I have a 2-million point data set, generated by a simulation process. There are several variables on the dataset, but I am interested on three and on a factor that describe the class for that data point.
Here is a short snippet of code that reads the points and get some basic statistics on it:
library(lattice)
library(plyr)
myData <- read.table("dados - b1000 n10000 var 0,2 - MAX40.txt",
col.names=c("Class","Thet1Thet2","Thet3Thet2","Thet3Thet1",
"K12","K23","delta","w_1","w_2","w_3"))
count (myData$Class)
That gives me
## x freq
## 1 A 8030
## 2 B 17247
## 3 C 4999
## 4 D 16495
## 5 E 1949884
## 6 N 3345
(the input file is quite large, cannot add it as a link)
I want to see these points in a scatterplot matrix, so I use the code
colors=c("red","green","blue","cyan","magenta","yellow")
# Let's try with a very small dot size, see if we can visualize the inners of the cube.
cloud(myData$delta ~ myData$K12 + myData$K23, xlab="K12", ylab="K23", zlab="delta",
cex=0.001,main="All Classes",col.point = colors[myData$Class])
Here is the result. As expected, points from class E are in vast majority, so I cannot see points of other classes. The problem is that I expected the points to be plotted in magenta (classes are A, B, C, D, E, N; colors are red, green, blue, cyan, magenta, yellow).
When I do the plot class by class it works as expected, see two examples:
data <- subset(myData, Class=="A")
cloud(data$delta ~ data$K12 + data$K23, xlab="K12", ylab="K23", zlab="delta",pch=20,main="Class A",
col.point = colors[data$Class])
gives this:
And this snippet of code
data <- subset(myData, Class=="E")
cloud(data$delta ~ data$K12 + data$K23, xlab="K12", ylab="K23", zlab="delta",pch=20,main="Class E",
col.point = colors[data$Class])
gives this:
This also seems as expected: a plot of points of all classes except E.

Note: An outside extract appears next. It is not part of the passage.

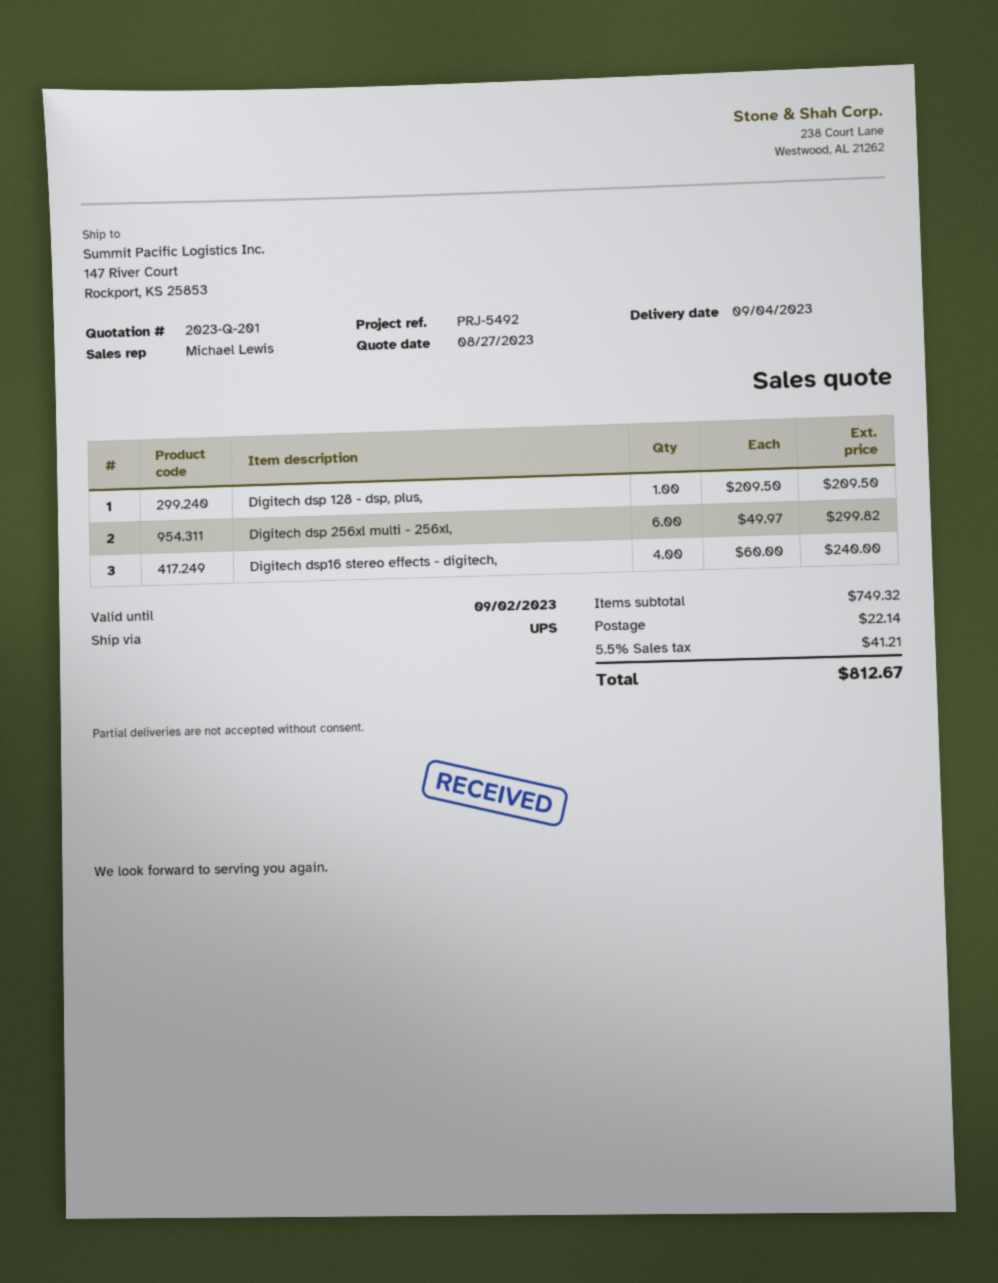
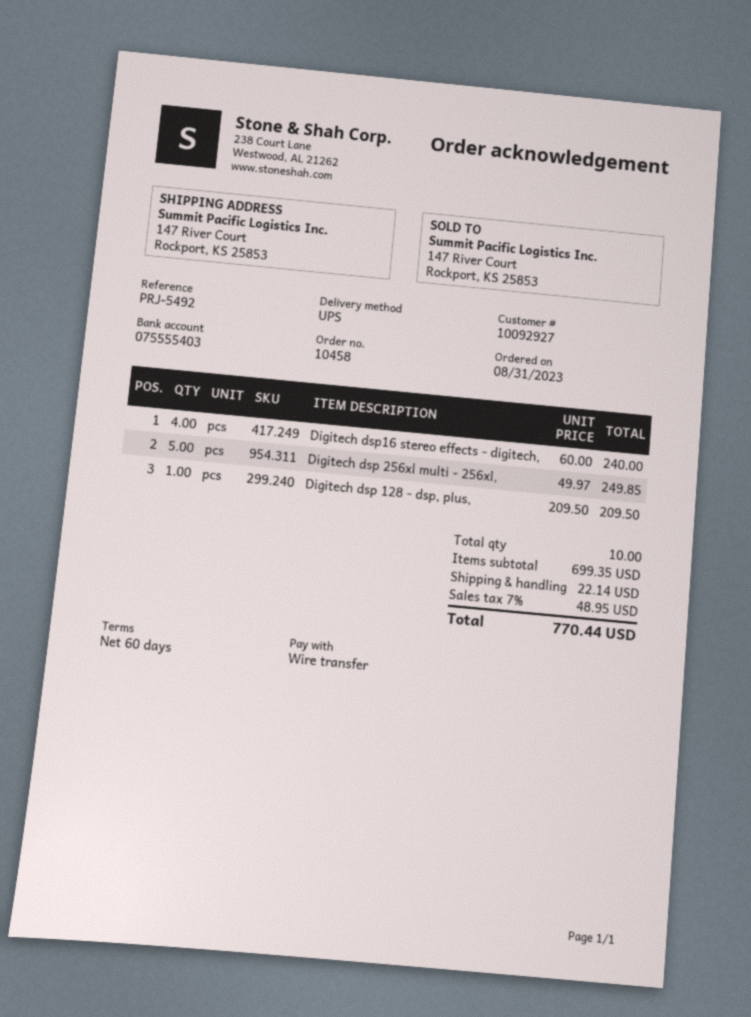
Digitech dsp 256xl multi - 256xl,: 6 x 49.97 = 299.82 -> 5 x 49.97 = 249.85
subtotal: 749.32 -> 699.35
tax: 5.5% = 41.21 -> 7% = 48.95
total: 812.67 -> 770.44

data <- subset(myData, Class!="E")
cloud(data$delta ~ data$K12 + data$K23, xlab="K12", ylab="K23", zlab="delta",pch=20,
cex=0.01,main="All Classes (except E)",col.point = colors[data$Class])

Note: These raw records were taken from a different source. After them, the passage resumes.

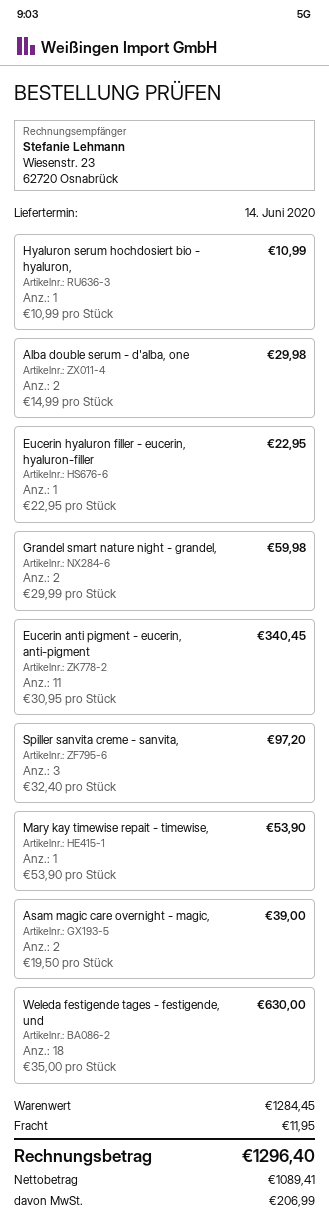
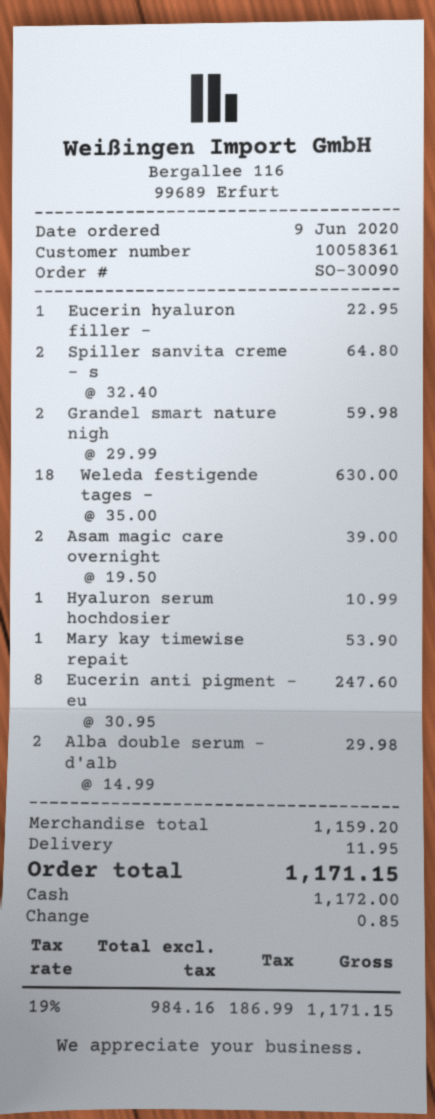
Eucerin anti pigment - eucerin, anti-pigment: 11 x 30.95 = 340.45 -> 8 x 30.95 = 247.60
Spiller sanvita creme - sanvita,: 3 x 32.40 = 97.20 -> 2 x 32.40 = 64.80
subtotal: 1284.45 -> 1159.20
net: 1089.41 -> 984.16
tax: 206.99 -> 186.99
total: 1296.40 -> 1171.15

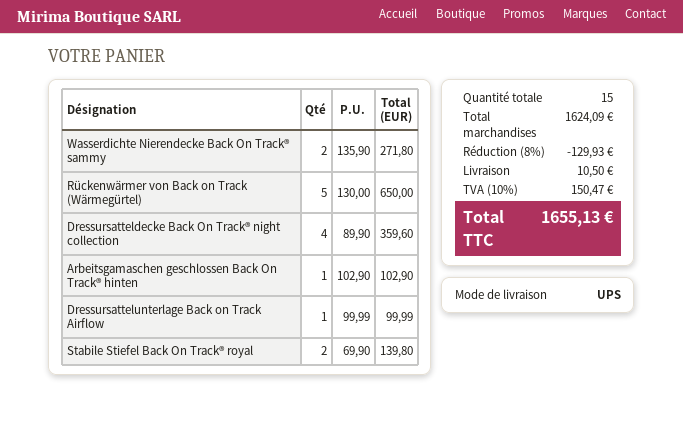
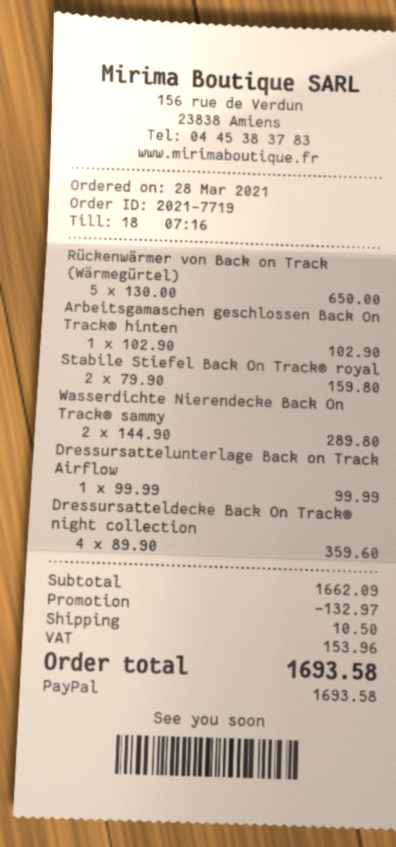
Wasserdichte Nierendecke Back On Track® sammy: 2 x 135.90 = 271.80 -> 2 x 144.90 = 289.80
Stabile Stiefel Back On Track® royal: 2 x 69.90 = 139.80 -> 2 x 79.90 = 159.80
subtotal: 1624.09 -> 1662.09
discount: 129.93 -> 132.97
tax: 150.47 -> 153.96
total: 1655.13 -> 1693.58

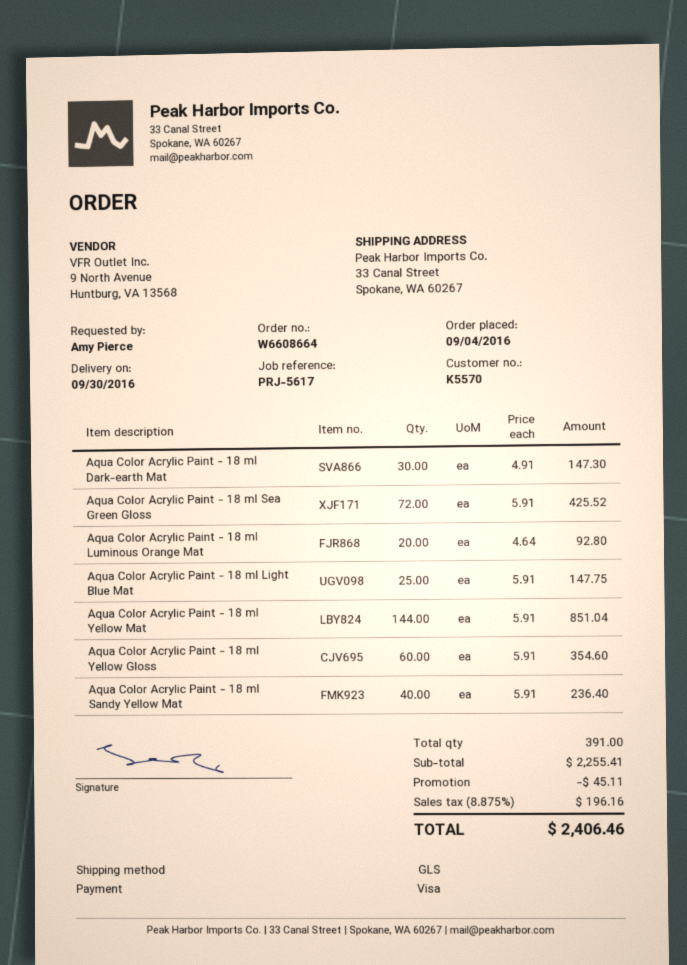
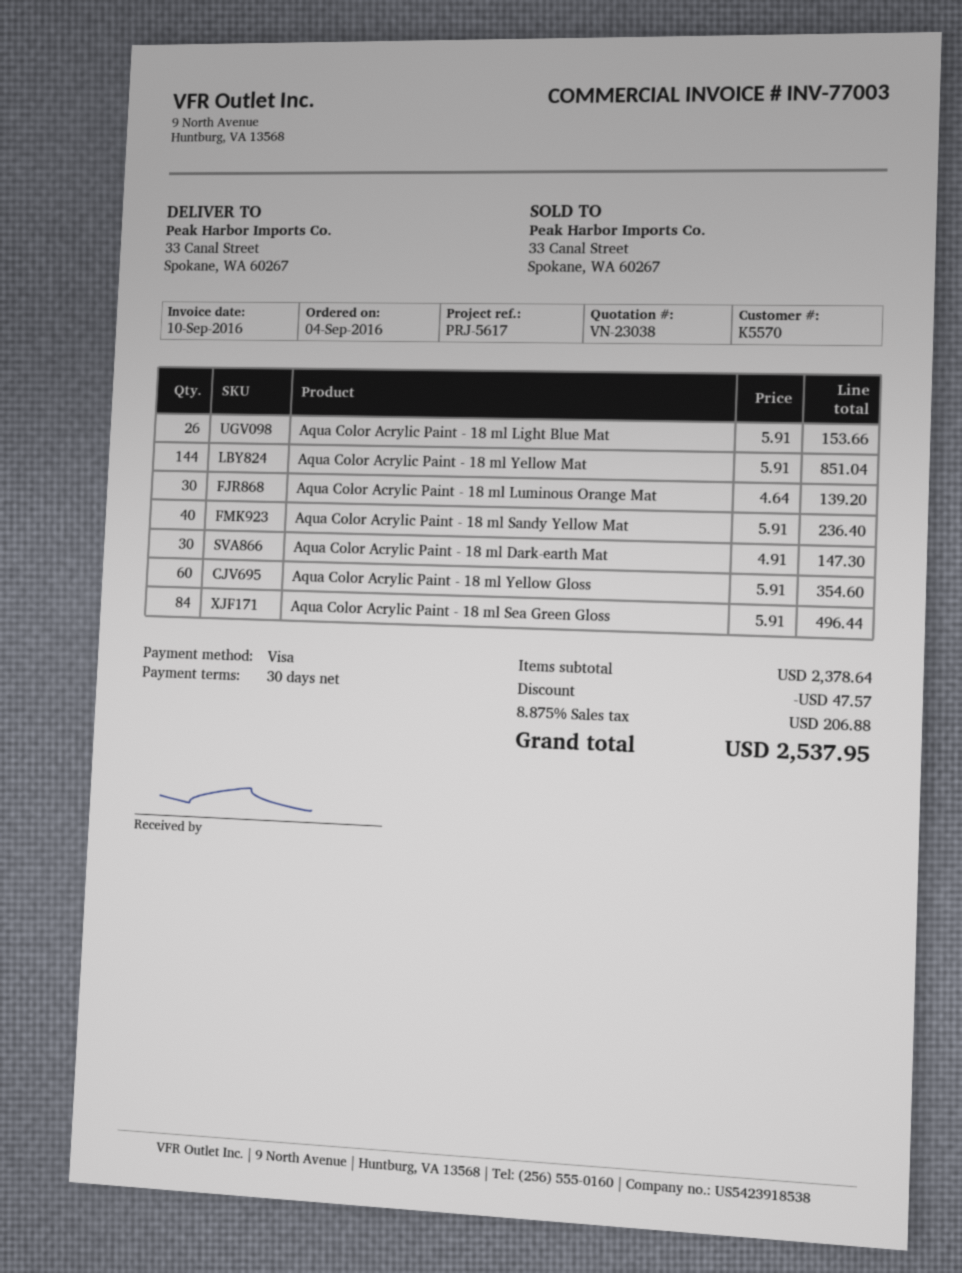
Aqua Color Acrylic Paint - 18 ml Sea Green Gloss: 72 x 5.91 = 425.52 -> 84 x 5.91 = 496.44
Aqua Color Acrylic Paint - 18 ml Luminous Orange Mat: 20 x 4.64 = 92.80 -> 30 x 4.64 = 139.20
Aqua Color Acrylic Paint - 18 ml Light Blue Mat: 25 x 5.91 = 147.75 -> 26 x 5.91 = 153.66
subtotal: 2255.41 -> 2378.64
discount: 45.11 -> 47.57
tax: 8.875% = 196.16 -> 8.875% = 206.88
total: 2406.46 -> 2537.95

The question is, why on the first plot the points are blue instead of magenta?
This question is somehow similar to Color gradient for elevation data in a XYZ plot with R and Lattice but now I am using factors to determine colors on the scatterplot.

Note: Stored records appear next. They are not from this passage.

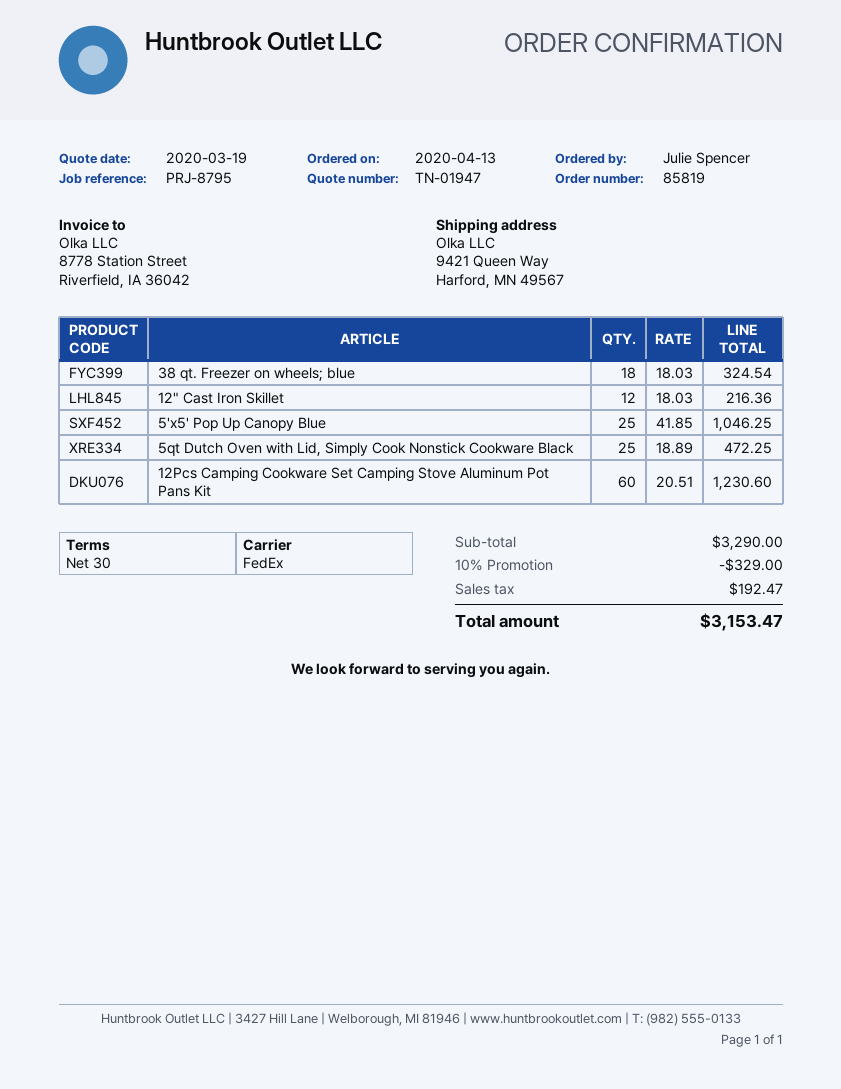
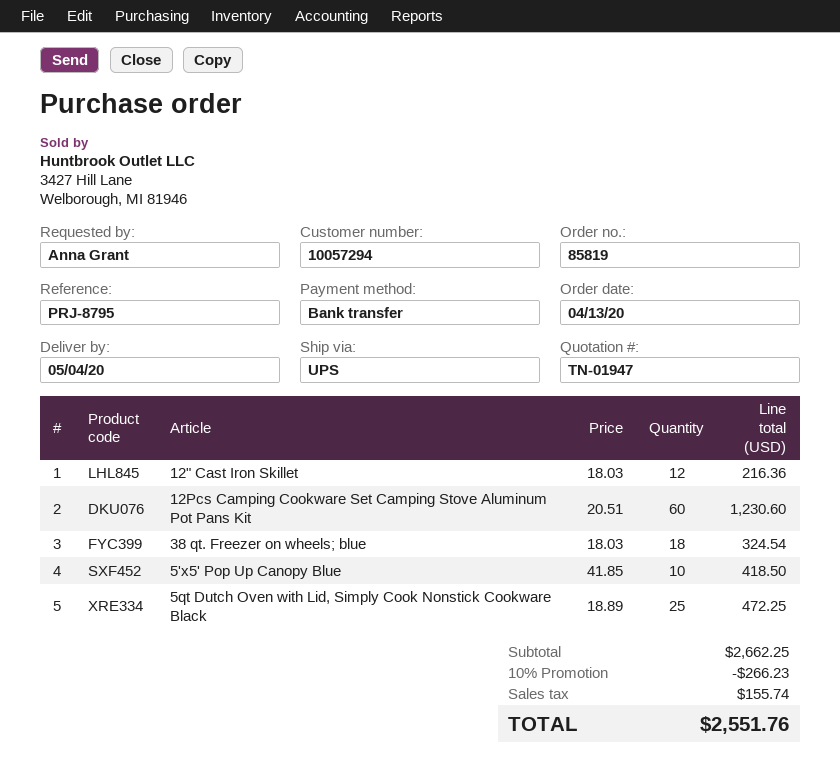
ordered by: Julie Spencer -> Anna Grant
shipping method: FedEx -> UPS
5'x5' Pop Up Canopy Blue: 25 x 41.85 = 1046.25 -> 10 x 41.85 = 418.50
subtotal: 3290.00 -> 2662.25
discount: 10% = 329.00 -> 10% = 266.23
tax: 192.47 -> 155.74
total: 3153.47 -> 2551.76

I've also read Changing default colours of a lattice plot by factor -- grouping plots by a factor (using the parameter groups.factor=myData$Class) does not solve my problem, plots are still in blue but separated by class.
Edited to add more information: this fake data set can be used for tests.
num <- 10
data <- as.data.frame(
cbind(
x=rep(seq(1,num), each=num*num),
y=rep(seq(1,num), each=num),
z=rep(seq(1,num))
))
# This is ugly but works!
data$Class[data$z==1]<-'A'
data$Class[data$z==2]<-'A'
data$Class[data$z==3]<-'B'
data$Class[data$z==4]<-'B'
data$Class[data$z==5]<-'C'
data$Class[data$z==6]<-'C'
data$Class[data$z==7]<-'D'
data$Class[data$z==8]<-'D'
data$Class[data$z==9]<-'E'
data$Class[data$z==10]<-'E'
str(data)
When I plot it with
colors=c("red","green","blue","cyan","magenta","yellow")
cloud(data$z ~ data$x + data$y, xlab="X", ylab="Y", zlab="Z",main="All Classes",
col.point = colors[data$Class])
I get the plot below. All points are in blue.